- _What is expected_
Give a faithful, exact copy of all entries, minus the images.

- _Data records_
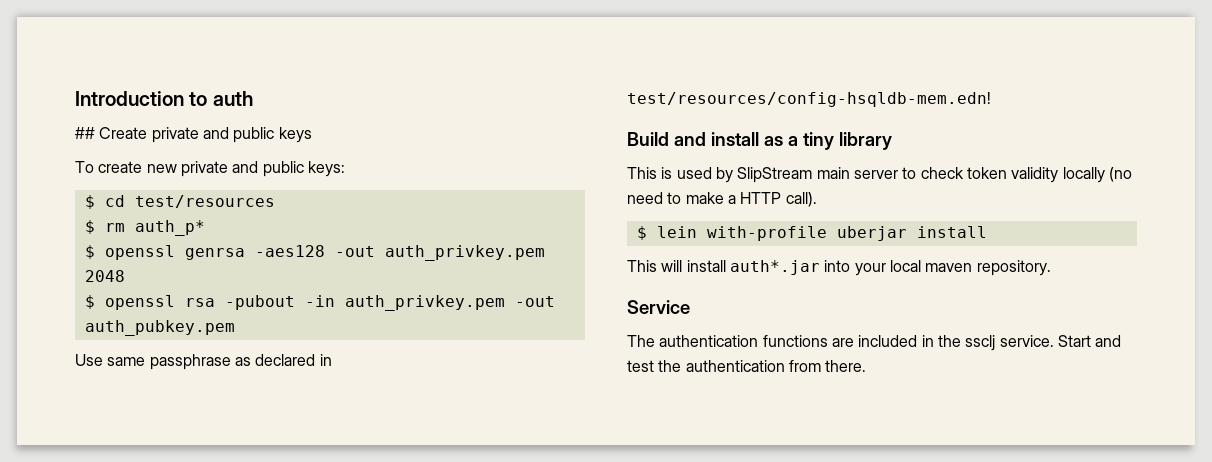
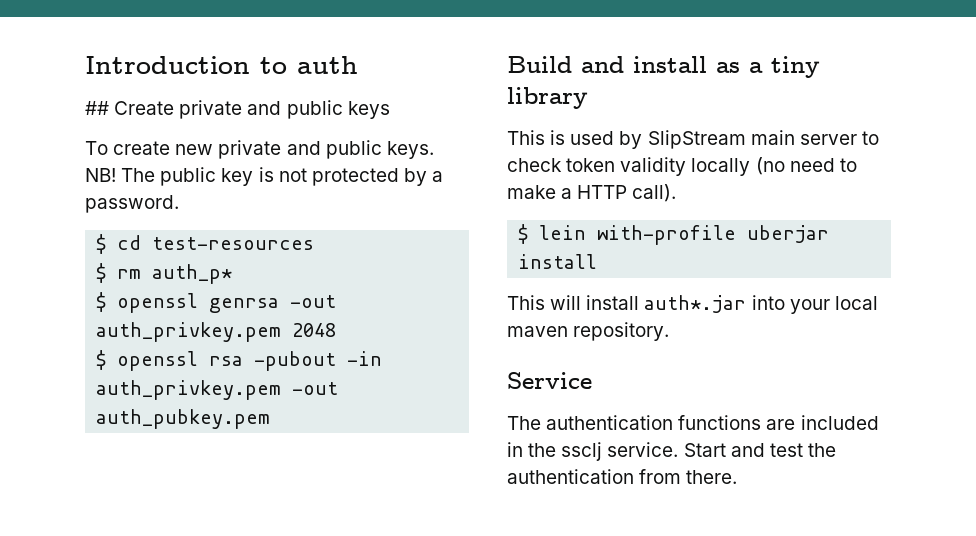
[307,161,345,177] keys: -> [386,141,434,159] [85,167,444,186] [85,195,179,213] keys. NB! The public key is not protected by a password.
[134,195,275,208] test/resources -> [152,237,315,250] test-resources
[254,245,325,257] -aes128 -> (280, 305) none
[75,354,332,370] [627,92,991,107] // Use same passphrase as declared in test/resources/config-hsqldb-mem.edn! -> (271, 419) none

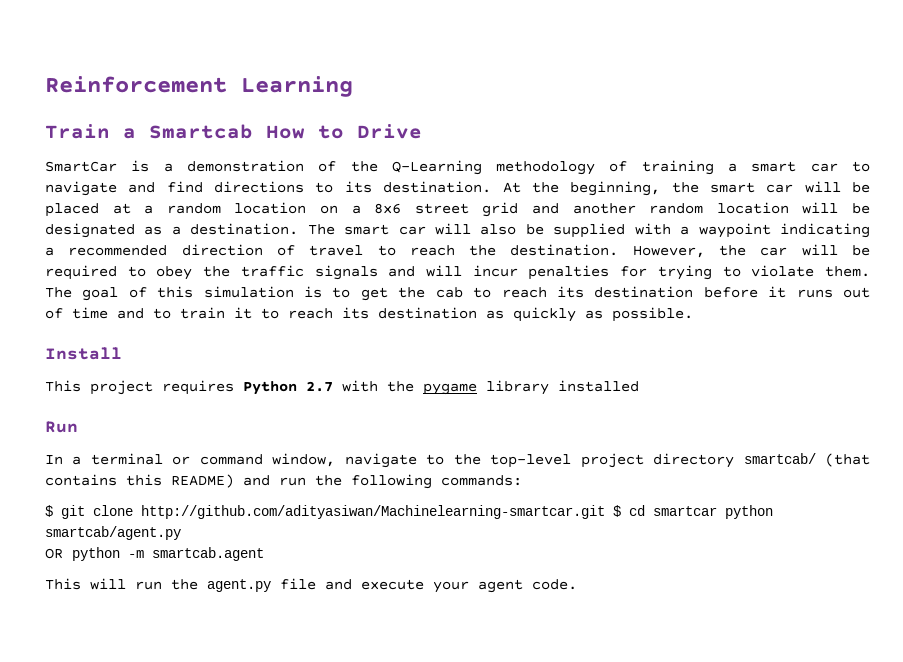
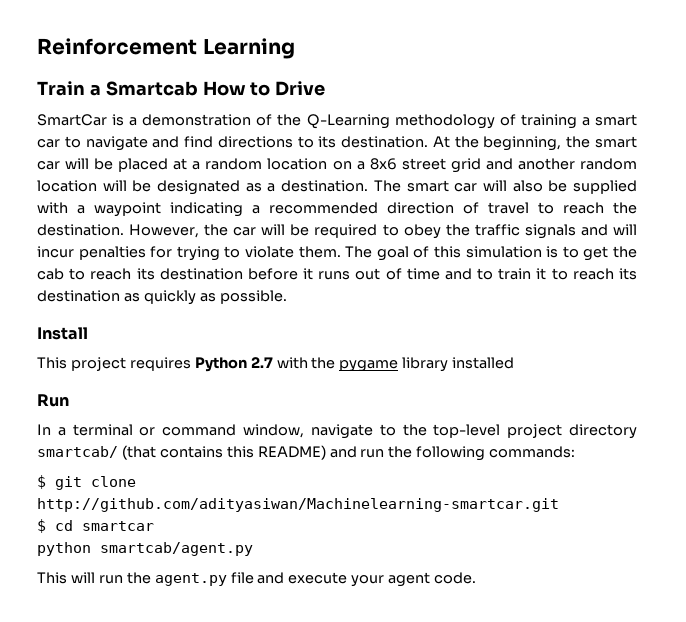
(605, 512) none -> (559, 505) //
(717, 511) none -> (154, 526) //
[45,547,264,561] // OR python -m smartcab.agent -> (253, 549) none

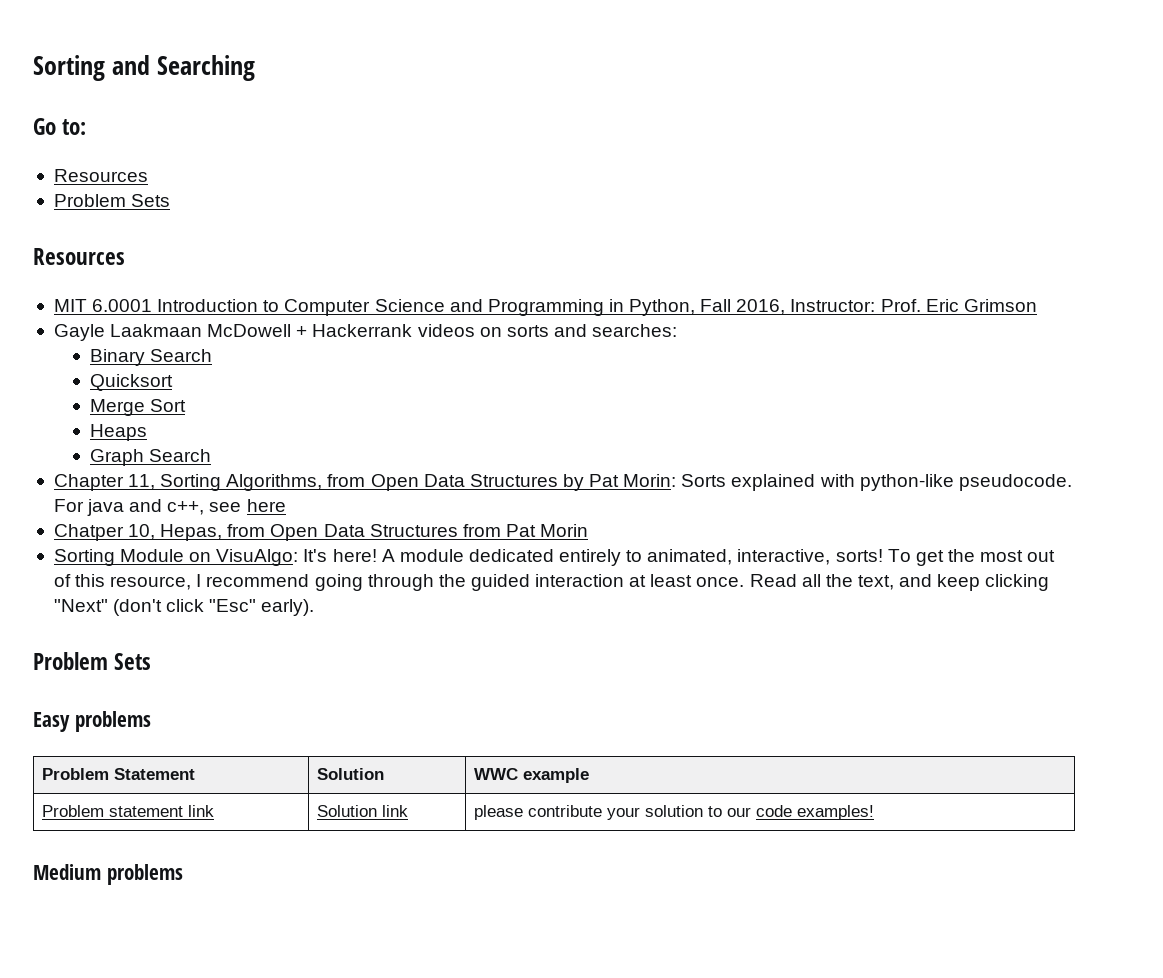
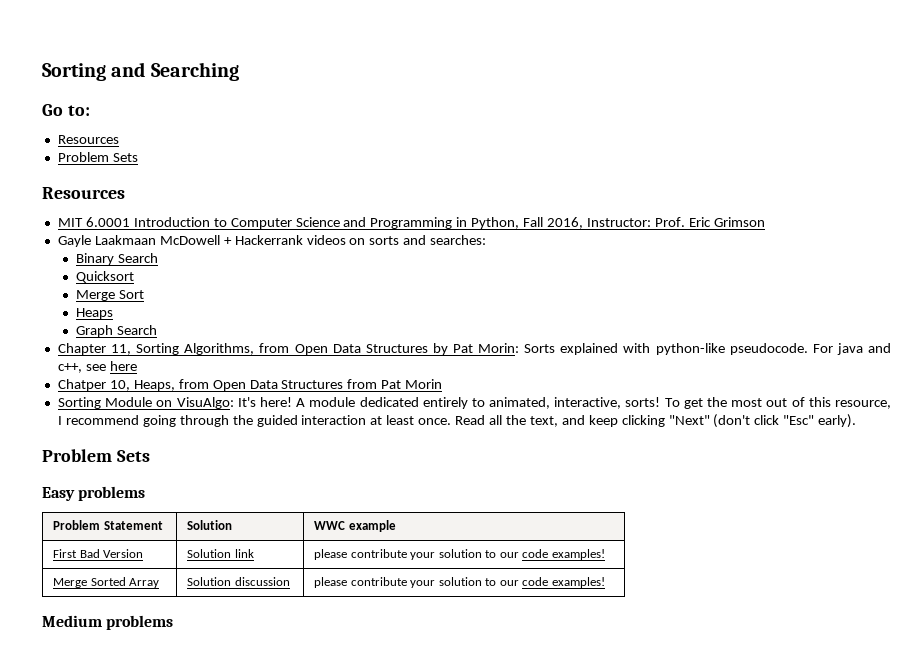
[160,524,223,541] Hepas, -> [133,380,175,391] Heaps,
[41,805,214,817] Problem statement link -> [53,549,144,558] First Bad Version
(874, 812) none -> [53,577,160,588] [187,577,290,586] [314,577,605,588] // Merge Sorted Array | Solution discussion | please contribute your solution to our code examples!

- _Solution for this task_
[307,161,345,177] keys: -> [386,141,434,159] [85,167,444,186] [85,195,179,213] keys. NB! The public key is not protected by a password.
[134,195,275,208] test/resources -> [152,237,315,250] test-resources
[254,245,325,257] -aes128 -> (280, 305) none
[75,354,332,370] [627,92,991,107] // Use same passphrase as declared in test/resources/config-hsqldb-mem.edn! -> (271, 419) none

(605, 512) none -> (559, 505) //
(717, 511) none -> (154, 526) //
[45,547,264,561] // OR python -m smartcab.agent -> (253, 549) none

[160,524,223,541] Hepas, -> [133,380,175,391] Heaps,
[41,805,214,817] Problem statement link -> [53,549,144,558] First Bad Version
(874, 812) none -> [53,577,160,588] [187,577,290,586] [314,577,605,588] // Merge Sorted Array | Solution discussion | please contribute your solution to our code examples!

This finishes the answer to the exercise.